As the Nuremberg Trials became an (media-) event of significant magnitude, the Boycott sequence edited into TNP emerged as the dominant visual frame of reference for our collective visual memory of this historical event, and for our understanding of Nazi antisemitic propaganda disseminated through the medium of newsreels. The perception that the 1945 Boycott footage is original, Nazi-produced newsreel footage has become so deeply embedded in public consciousness that it is effectively considered historical fact: TNP’s entry in the US Holocaust Memorial Museum (USHMM) encyclopedia specifically states that the filmmakers “used only German source material, including official newsreels.” 20 The same perception is also evident in other public sources, such as Wikipedia, 21 and is prevalent among filmmakers, echoed, for example, in Sandra Schulberg’s film (in collaboration with Josh Waletzky) NUREMBERG: ITS LESSON FOR TODAY (US 2009). 22
A catalogue card from 1946 found at the Sherman Grinberg Film Library further supports this framing (Fig. 2). According to this archive document, “outstanding excerpts from the film [TNP] that was shown in Nuremberg as evidence of the Nazi Conspiracy,” all of which were “filmed by the Nazis themselves,” were shared after the war with the Paramount newsreel company (and possibly also with other newsreel companies). The document even goes a step further, emphasizing that these excerpts “have never before been shown in America.” These materials include the 1945 Boycott sequence.

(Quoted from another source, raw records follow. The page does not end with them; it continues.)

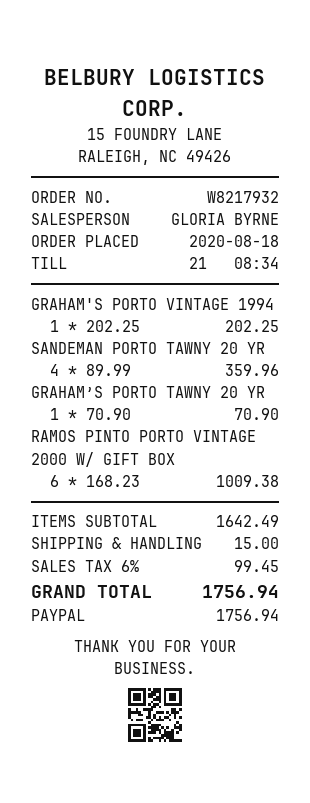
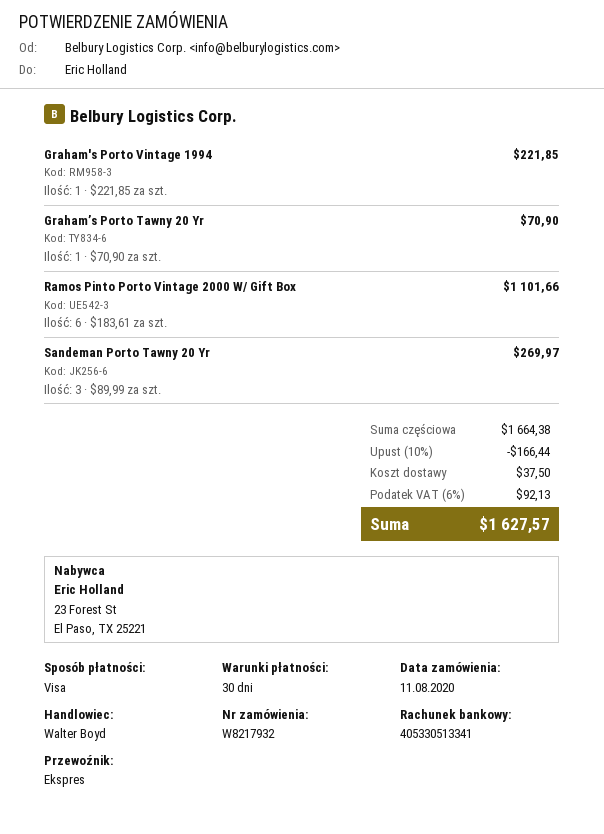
order date: 2020-08-18 -> 2020-08-11
sales rep: GLORIA BYRNE -> Walter Boyd
payment method: PayPal -> Visa
GRAHAM'S PORTO VINTAGE 1994: 1 x 202.25 = 202.25 -> 1 x 221.85 = 221.85
SANDEMAN PORTO TAWNY 20 YR: 4 x 89.99 = 359.96 -> 3 x 89.99 = 269.97
RAMOS PINTO PORTO VINTAGE 2000 W/ GIFT BOX: 6 x 168.23 = 1009.38 -> 6 x 183.61 = 1101.66
subtotal: 1642.49 -> 1664.38
discount: none -> 10% = 166.44
shipping: 15.00 -> 37.50
tax: 6% = 99.45 -> 6% = 92.13
total: 1756.94 -> 1627.57

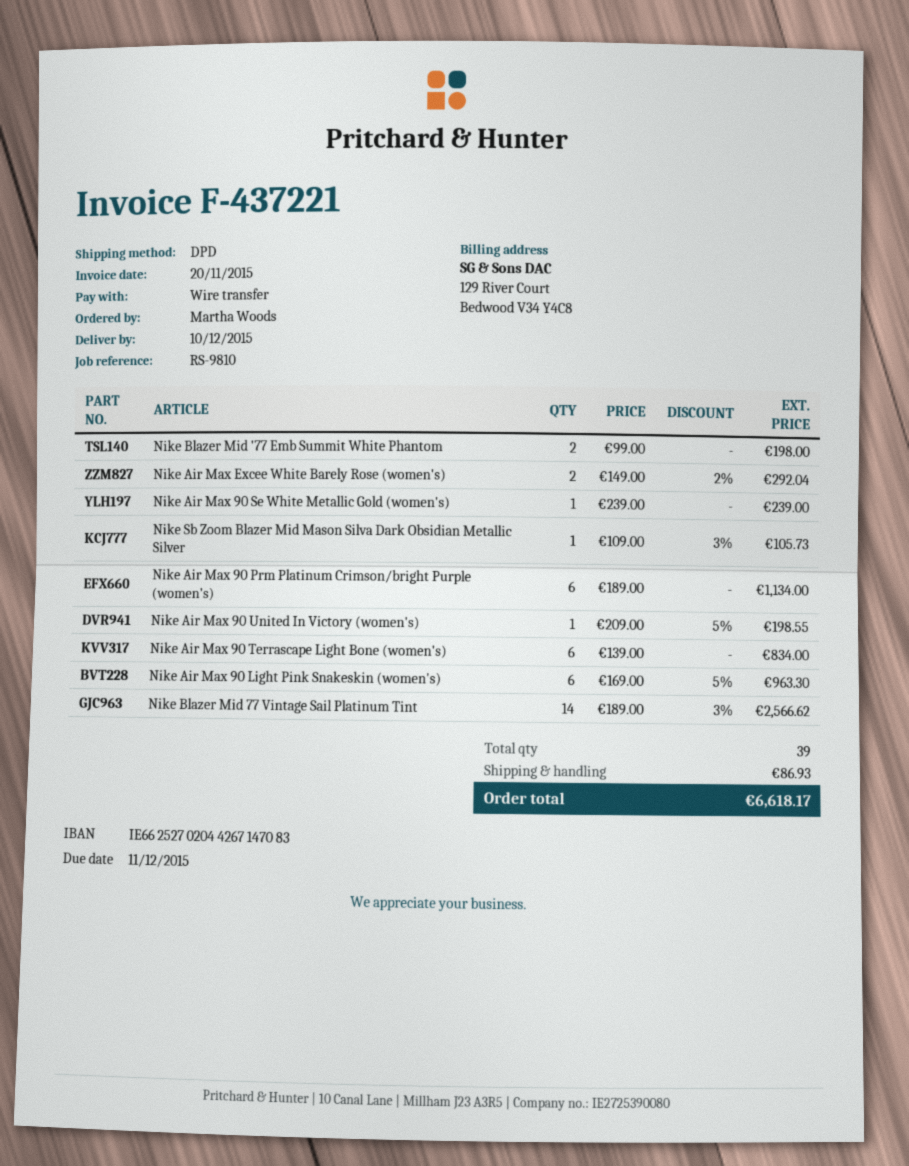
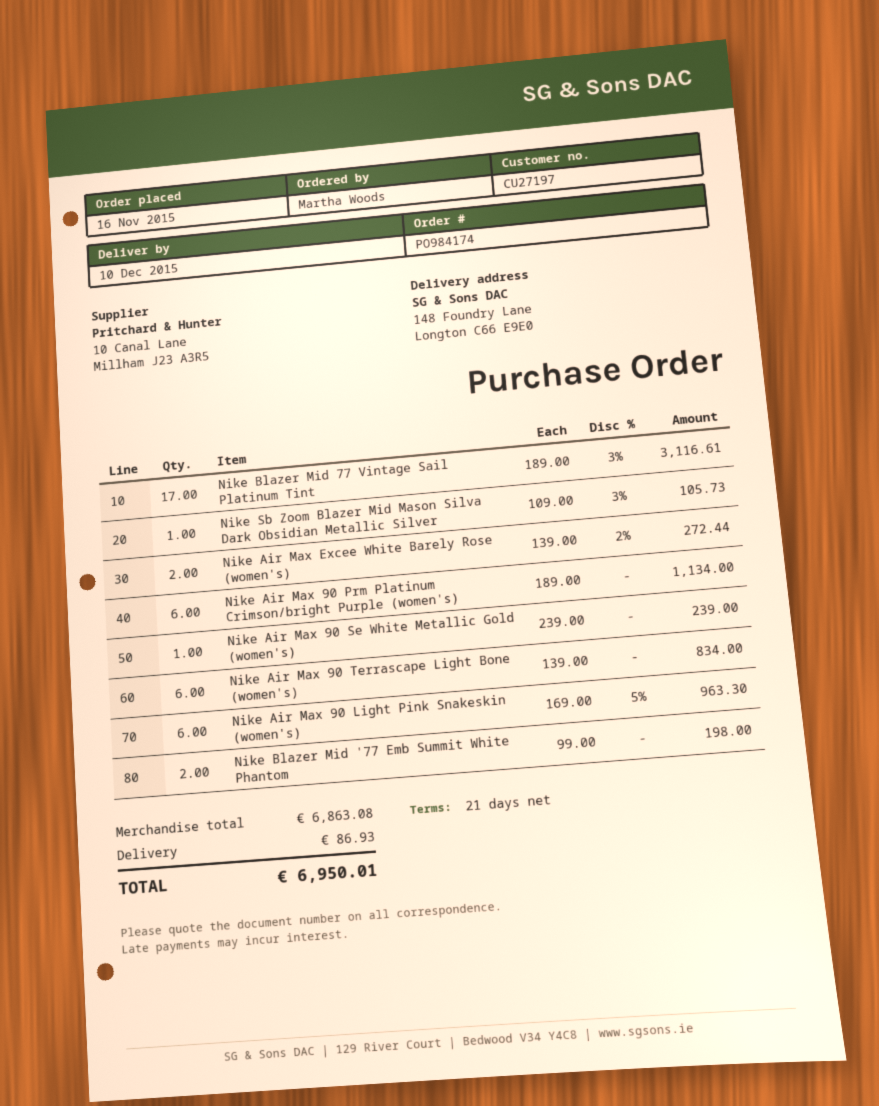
Nike Air Max Excee White Barely Rose (women's): 2 x 149.00 - 2% = 292.04 -> 2 x 139.00 - 2% = 272.44
Nike Air Max 90 United In Victory (women's): 1 x 209.00 - 5% = 198.55 -> none
Nike Blazer Mid 77 Vintage Sail Platinum Tint: 14 x 189.00 - 3% = 2566.62 -> 17 x 189.00 - 3% = 3116.61
total: 6618.17 -> 6950.01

In reality, the truth is much more complex, with several original versions of the event in existence, two of which found their way into TNP, though neither qualifies as an ‘official Nazi newsreel.’ Furthermore, American audiences were already familiar with Boycott imagery well before TNP, not only from its appropriation into films and newsreels such as HITLER’S REIGN OF TERROR and MARCH OF TIME, but also because one of these two sources had already been shown in America by mid-April 1933. The most effective way to unravel the origins of TNP’s Boycott sequence is thus through a comparative analysis of the original versions from 1933, with a special focus on the origins of the film’s most iconic migrating images.

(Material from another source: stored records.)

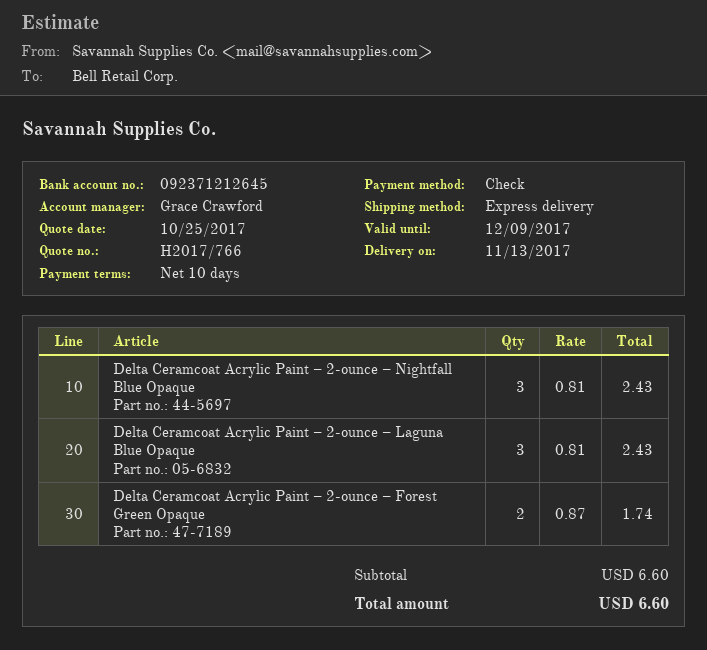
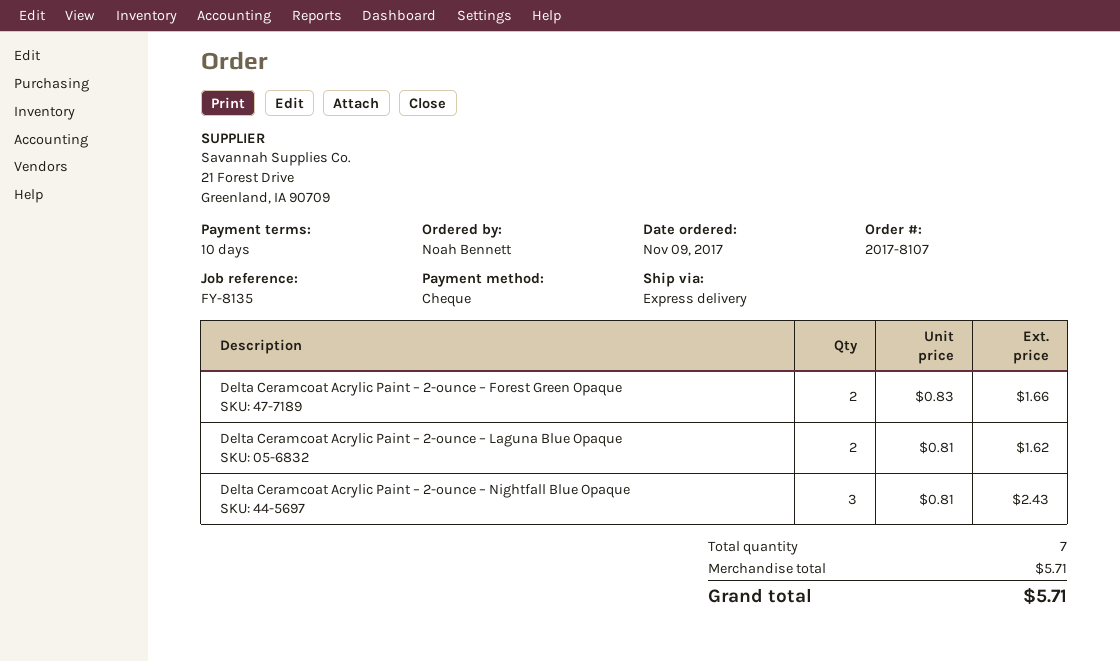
Delta Ceramcoat Acrylic Paint – 2-ounce – Laguna Blue Opaque: 3 x 0.81 = 2.43 -> 2 x 0.81 = 1.62
Delta Ceramcoat Acrylic Paint – 2-ounce – Forest Green Opaque: 2 x 0.87 = 1.74 -> 2 x 0.83 = 1.66
subtotal: 6.60 -> 5.71
total: 6.60 -> 5.71

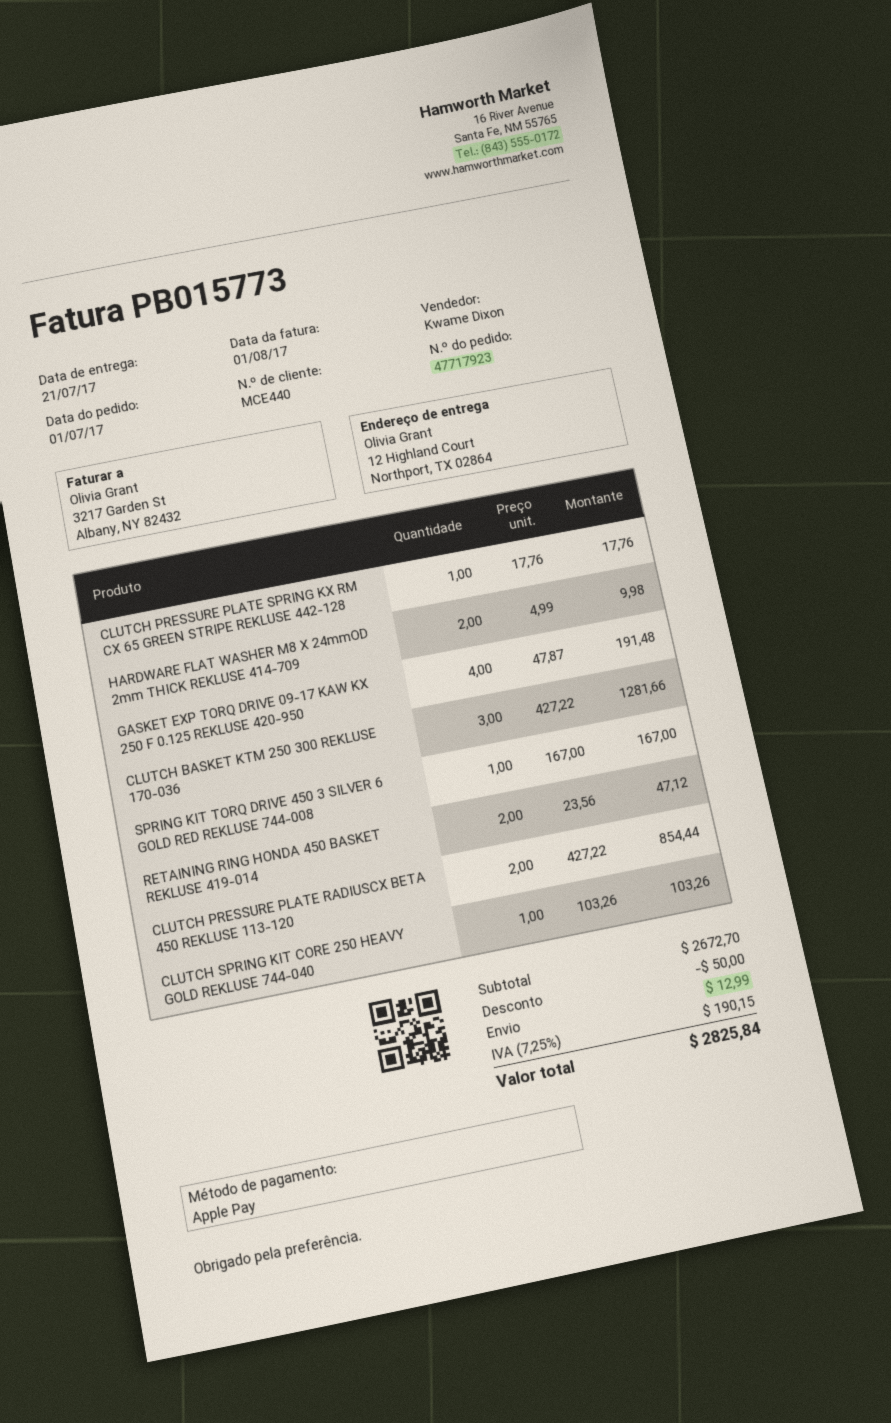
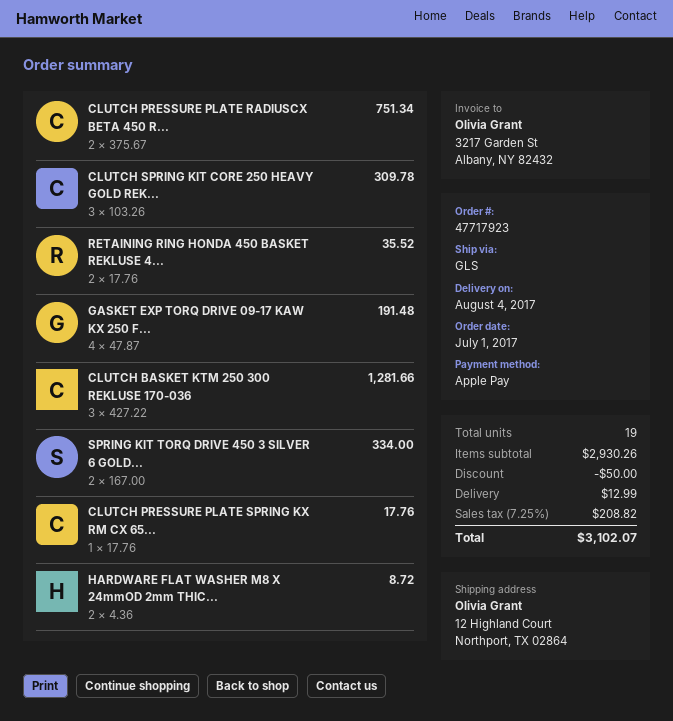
delivery date: 2017-07-21 -> 2017-08-04
HARDWARE FLAT WASHER M8 X 24mmOD 2mm THICK REKLUSE 414-709: 2 x 4.99 = 9.98 -> 2 x 4.36 = 8.72
SPRING KIT TORQ DRIVE 450 3 SILVER 6 GOLD RED REKLUSE 744-008: 1 x 167.00 = 167.00 -> 2 x 167.00 = 334.00
RETAINING RING HONDA 450 BASKET REKLUSE 419-014: 2 x 23.56 = 47.12 -> 2 x 17.76 = 35.52
CLUTCH PRESSURE PLATE RADIUSCX BETA 450 REKLUSE 113-120: 2 x 427.22 = 854.44 -> 2 x 375.67 = 751.34
CLUTCH SPRING KIT CORE 250 HEAVY GOLD REKLUSE 744-040: 1 x 103.26 = 103.26 -> 3 x 103.26 = 309.78
subtotal: 2672.70 -> 2930.26
tax: 7.25% = 190.15 -> 7.25% = 208.82
total: 2825.84 -> 3102.07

1) Deulig-Tonwoche: Antisemitic Perspective
The German production company Deulig-Tonwoche produced their own newsreel version of the April 1 anti-Jewish Boycott, which stands out as the sole (known) original footage in complete alignment with the Nazis’ official narrative of the event. According to a document from the Bundesarchiv-Filmarchiv, this newsreel was shown in German cinemas on April 5, 1933. 23 The Deulig newsreel allocated a mere minute and a half to the Berlin Boycott, within a sequence of varied local and international news (including the Vatican’s Easter ceremony, the Sanriku earthquake in Japan, and the Oxford-Cambridge rowing competition). The limited duration dedicated to the Berlin-Boycott, shorter than the coverage of other stories, seems to reflect an attempt to downplay the event’s significance (in terms of its documentation).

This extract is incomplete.